**Exercise description:** Once you reach the line containing "HOME DECOR THEME - STAMPE", reproduce it and every later line exactly, through the end of the data.

**Study material:**
——

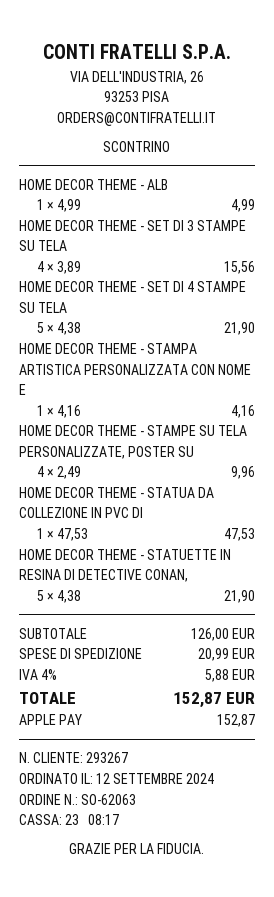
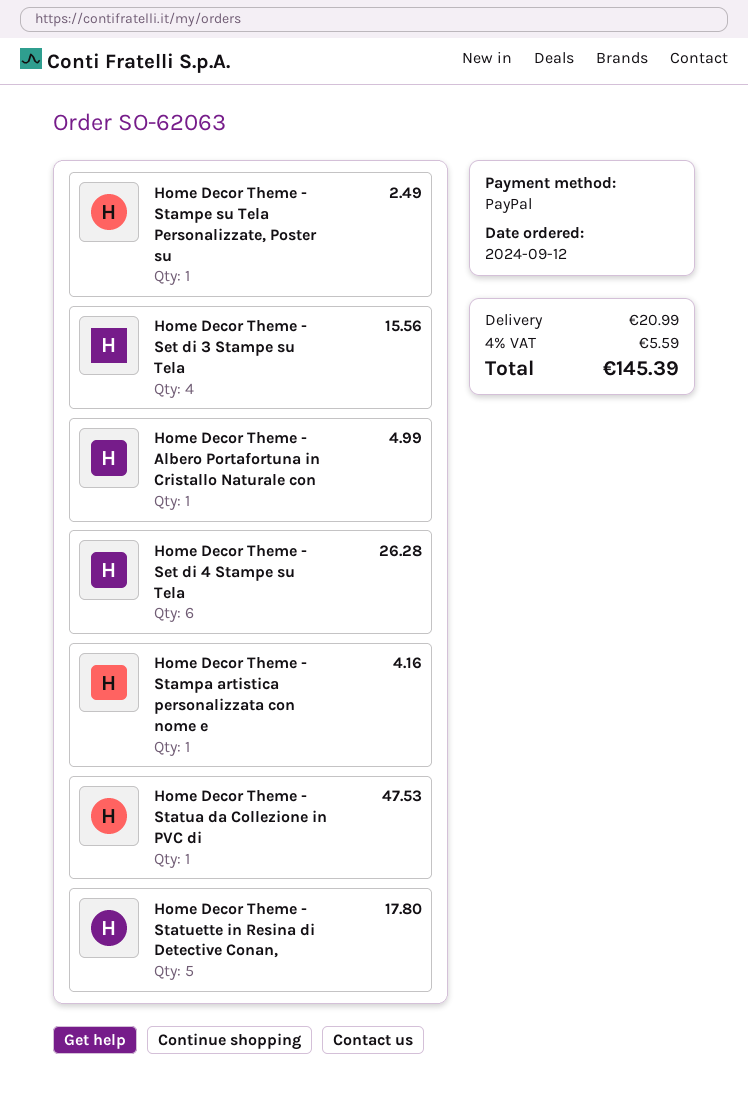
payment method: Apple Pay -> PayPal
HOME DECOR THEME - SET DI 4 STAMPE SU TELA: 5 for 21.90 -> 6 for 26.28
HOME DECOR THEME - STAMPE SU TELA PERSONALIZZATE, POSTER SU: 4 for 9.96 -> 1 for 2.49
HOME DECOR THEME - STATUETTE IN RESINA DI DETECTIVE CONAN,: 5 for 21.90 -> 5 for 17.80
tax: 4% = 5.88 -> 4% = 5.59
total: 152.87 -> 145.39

——

**Exercise answer:**
HOME DECOR THEME - STAMPE SU TELA PERSONALIZZATE, POSTER SU: 4 for 9.96 -> 1 for 2.49
HOME DECOR THEME - STATUETTE IN RESINA DI DETECTIVE CONAN,: 5 for 21.90 -> 5 for 17.80
tax: 4% = 5.88 -> 4% = 5.59
total: 152.87 -> 145.39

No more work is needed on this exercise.